Datamation's Proposed Extention to SQL Language (#1)

Datamation's Proposed Extention to SQL Language (#1)

Post by Michael Sallwass » Wed, 20 Jul 1994 04:51:52



In the June 1, 1994 issue of Datamation, the cover story proposes 3 extensions
to the SQL language. In an article, "SQL is our language. Fix it now.", the
editors suggest three extensions that appear syntactically compatible with SQL
as I know it. Here is the first of the three. I have made my comments. I
would be interested in reading yours.

[If you have not read the article, what follows may not be very clear]

#1 ALTERNATE clause:

This feature would allow two group functions to be used in the same select
statement with different selection criteria for each group function. The
ALTERNATE constraint replaces all constraints on the same table in the
surrounding query.

The example they give is for comparing this year's sales with last year's
sales by productname. The syntax might be:

        select item.name,
               sum(sales.amt)/sum(alternate sales.amt where sales.year = 1993)
        from sales,
             item
        where sales.item_id = item.id
          and sales.year = 1994
        group by item.name;

The intention is that the WHERE clause within the alternate clause would
replace that all parts of the main WHERE clause other than join conditions.

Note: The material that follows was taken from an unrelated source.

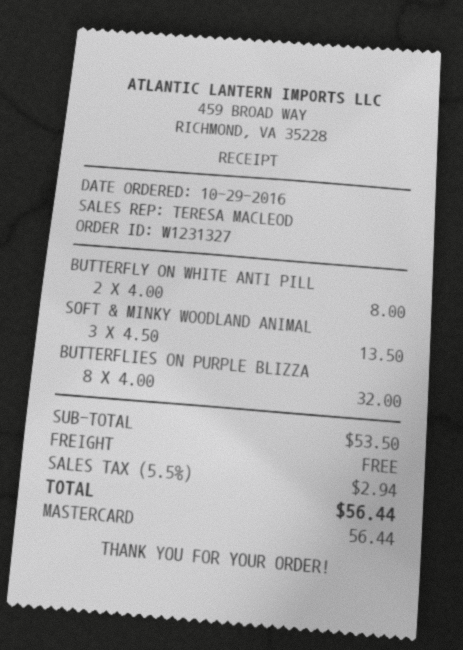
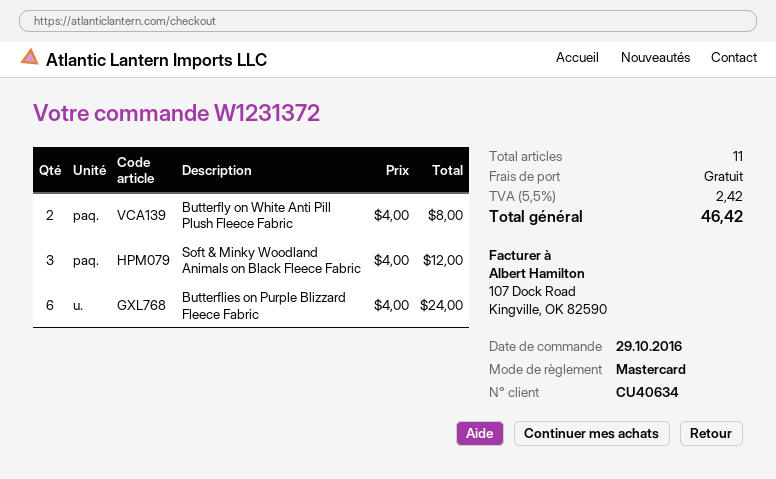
order number: W1231327 -> W1231372
SOFT & MINKY WOODLAND ANIMAL: 3 x 4.50 = 13.50 -> 3 x 4.00 = 12.00
BUTTERFLIES ON PURPLE BLIZZA: 8 x 4.00 = 32.00 -> 6 x 4.00 = 24.00
tax: 5.5% = 2.94 -> 5.5% = 2.42
total: 56.44 -> 46.42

I believe a clearer syntax might be as follows:

        select item.name,
               sum(sales.amt where sales.year=1994)/
                     sum(sales.amt where sales.year=1993)
        from sales,
             item
        where sales.item_id = item.id
        group by item.name;

In this case, there is no replacement, the WHERE clause within the group
function provides constraints in addition to those contained with the
main WHERE clause.

*******

Either way, this feature would be of benefit to the customers that I support.
If the SQL could be generated by the various third party GUI tools we use
that would be even better.
--
============================================================================
Michael Sallwasser  | Down one path is utter dispair and hopelessness. Down
Northrop Grumman    | the other is total destruction. Let us choose wisely.
--
============================================================================
Michael Sallwasser  | Down one path is utter dispair and hopelessness. Down
Northrop Grumman    | the other is total destruction. Let us choose wisely.

 
 
 

Datamation's Proposed Extention to SQL Language (#1)

Post by Albert Godfri » Thu, 21 Jul 1994 23:34:29



Quote:>...
>#1 ALTERNATE clause:

>This feature would allow two group functions to be used in the same select
>statement with different selection criteria for each group function. The
>ALTERNATE constraint replaces all constraints on the same table in the
>surrounding query.

>The example they give is for comparing this year's sales with last year's
>sales by productname. The syntax might be:

>    select item.name,
>           sum(sales.amt)/sum(alternate sales.amt where sales.year = 1993)
>    from sales,
>         item
>    where sales.item_id = item.id
>          and sales.year = 1994
>    group by item.name;

I don't think new syntax is necessary. SQL 92 can do that today. You only need
to use the derived tables capability, like this:

        select s1993.name, sales_1993, sales_1994 from
         (select item.name, sum (sales.amt)
            from sales, item
           where sales.item_id = item.id
             and sales.year = 1993
           group by item.name) as s1993 (name, sales_1993)
        ,
         (select item.name, sum (sales.amt)
            from sales, item
           where sales.item_id = item.id
             and sales.year = 1994
           group by item.name) as s1994 (name, sales_1994)
        where s1993.name = s1994.name;

In other words, do an aggregation on 1993 sales, another one on 1994 sales, and
join the results.

A better way is to use an outer join so as to cover the cases where no sales
figure exist for certain items in certain years.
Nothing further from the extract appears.